When evaluating a strategic choice (e.g., launching a new product, expanding abroad, setting prices), firms should consider:

  1. Current and anticipated government policies (tax rates, subsidies, regulations, trade measures).
  2. How those policies affect costs, revenues, and risk (compliance costs, access to finance, market size).
  3. Implications for the macro‑environment – inflation, exchange rates, consumer confidence.
  4. Potential secondary effects on competitors, supply chains, and consumer behaviour.
  5. Likelihood of unintended consequences and how they could be mitigated.
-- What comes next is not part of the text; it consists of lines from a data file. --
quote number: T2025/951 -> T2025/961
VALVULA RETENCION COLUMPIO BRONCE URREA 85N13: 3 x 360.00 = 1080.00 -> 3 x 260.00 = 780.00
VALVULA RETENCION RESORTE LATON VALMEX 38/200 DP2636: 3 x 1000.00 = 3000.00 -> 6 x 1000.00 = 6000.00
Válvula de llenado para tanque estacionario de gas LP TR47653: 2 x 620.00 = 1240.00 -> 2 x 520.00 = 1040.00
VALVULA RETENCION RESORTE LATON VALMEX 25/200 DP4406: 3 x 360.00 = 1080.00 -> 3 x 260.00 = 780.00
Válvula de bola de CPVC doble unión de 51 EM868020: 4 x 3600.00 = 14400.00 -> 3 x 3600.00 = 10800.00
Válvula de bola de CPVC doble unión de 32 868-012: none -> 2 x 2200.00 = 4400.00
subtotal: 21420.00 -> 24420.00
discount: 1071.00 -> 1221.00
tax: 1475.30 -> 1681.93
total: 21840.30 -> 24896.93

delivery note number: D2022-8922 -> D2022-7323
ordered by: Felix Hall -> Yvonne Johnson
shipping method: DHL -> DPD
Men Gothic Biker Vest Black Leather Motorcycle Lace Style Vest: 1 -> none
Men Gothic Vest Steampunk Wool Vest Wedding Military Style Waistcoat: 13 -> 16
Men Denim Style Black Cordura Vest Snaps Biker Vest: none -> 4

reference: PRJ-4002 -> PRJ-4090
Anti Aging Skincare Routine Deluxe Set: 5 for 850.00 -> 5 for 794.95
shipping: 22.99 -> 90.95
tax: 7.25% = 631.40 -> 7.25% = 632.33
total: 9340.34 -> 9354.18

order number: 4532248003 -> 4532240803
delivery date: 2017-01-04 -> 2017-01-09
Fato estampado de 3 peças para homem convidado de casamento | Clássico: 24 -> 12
Summary checklist for exam answers

  • Identify the specific government instrument (name, type, and whether it is constraining or helping).
  • State the economic rationale (market failure, macro‑objective, social/political goal).
  • Explain the direct effect on the firm’s costs, output, market access or pricing.
  • Analyse the secondary effects on consumers, competitors and the wider economy.
  • Provide a real‑world example (UK or comparable country) to illustrate the point.
  • Briefly mention any likely unintended consequences.
  • Link the instrument to the relevant macro‑economic objective(s) where appropriate.
Suggested diagram: Flowchart – (1) Government objective → (2) Policy instrument (monetary, fiscal, regulatory, trade, supply‑side) → (3) Direct business constraint/support → (4) Economic outcome (output, price level, employment, environmental impact).